As if it isn’t annoying enough to be the type of person who takes to the street in protest of social injustices instead of, say, turning inward and enjoying as much sex and as many intoxicants as they can get their claws on, a few despicable souls choose to compound the annoyance by dressing as Santa Claus as part of their protest.

Rochelle Regodon, a female PETA member dressed as Santa Claus, was arrested in 2004 outside a KFC outlet in Singapore after protesting on behalf of “Peace on Earth for Chickens.”

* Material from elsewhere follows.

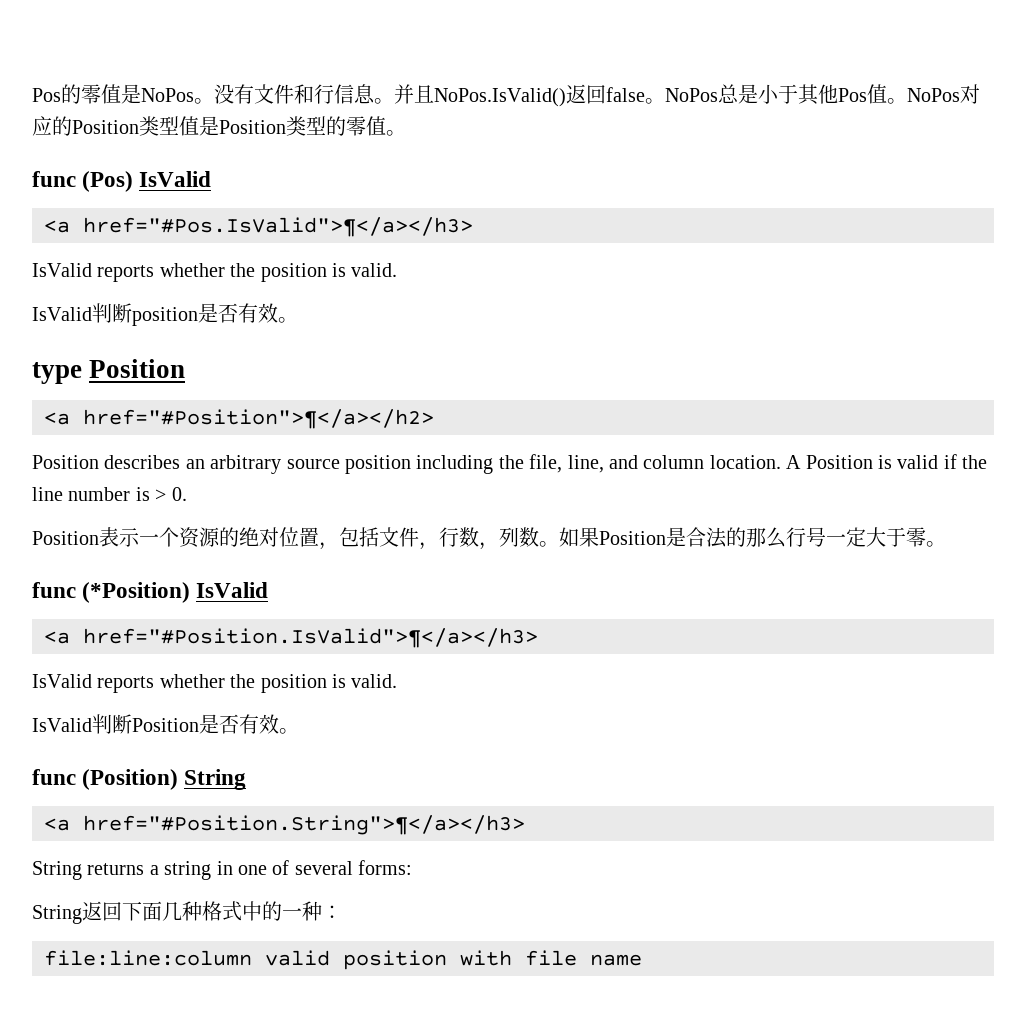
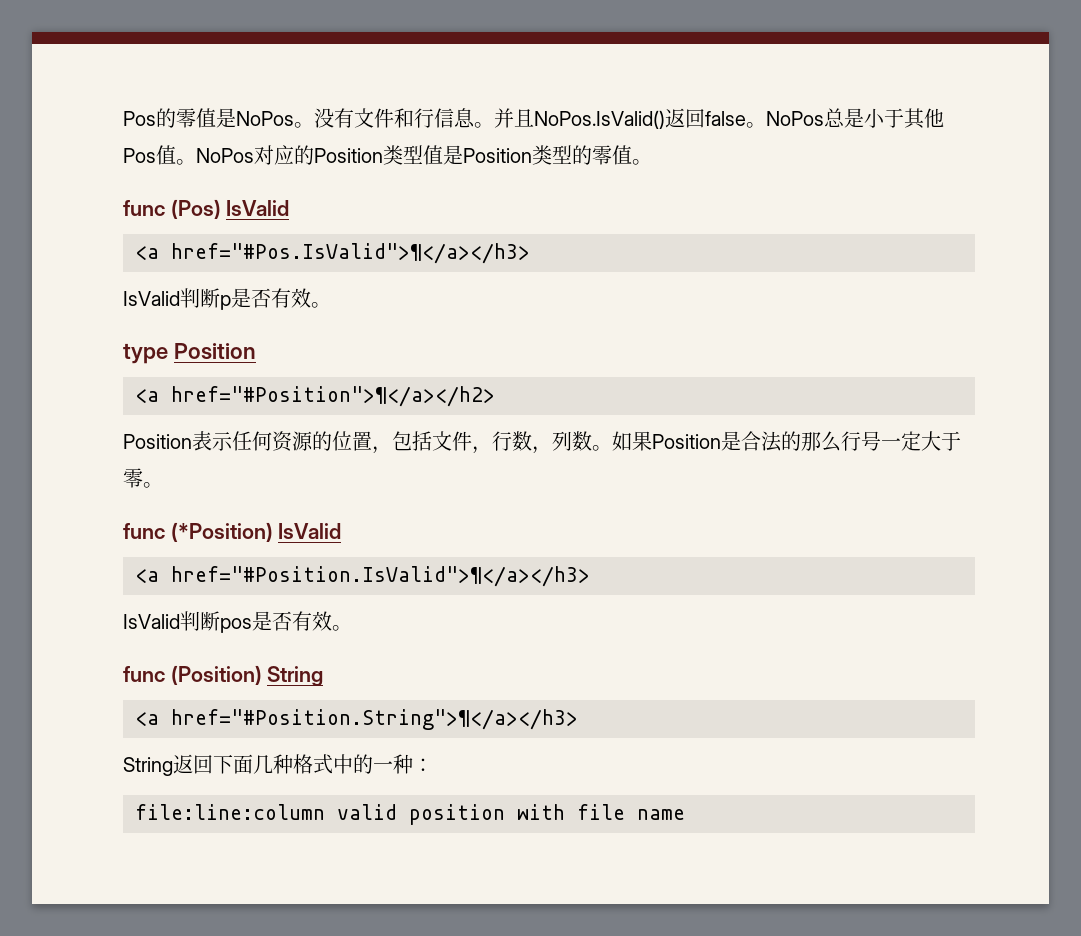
[32,263,398,282] [32,303,198,326] // IsValid reports whether the position is valid. // IsValid判断position -> [123,288,231,310] // IsValid判断p
[32,454,988,474] [32,487,187,501] // Position describes an arbitrary source position including the file, line, and column location. A Position is valid if the line number is > 0. -> (495, 396) none
[139,527,279,548] 一个资源的绝对 -> [232,431,332,452] 任何资源的
[32,674,398,693] [32,714,199,734] // IsValid reports whether the position is valid. // IsValid判断Position -> [123,611,252,633] // IsValid判断pos
[32,860,413,880] // String returns a string in one of several forms: -> (578, 719) none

-At a Delaware mall in 2002, seven anti-consumerist activists picketing in favor of “Buy Nothing Day” were arrested for trespassing. One of the protesters was dressed as Santa. I say they all get the death penalty.

-In 2004 in San Francisco, four anti-death-penalty protesters were arrested, including 1960s Woodstock activist/clown Wavy Gravy, who was dressed for the occasion as Santa and really should be dead by now.

-In Manchester, England, in 2004, two members of “Fathers 4 Justice” dressed as Santa climbed a “Big Wheel” amusement ride to protest what they considered unfair legal treatment of fathers. They were, thankfully, arrested.

-In Ottawa, Ontario in 2007, a man dressed as Santa Claus was busted after he and a group of tree-huggers delivered lumps of coal to the Canadian Prime Minister’s residence in protest of his environmental policies.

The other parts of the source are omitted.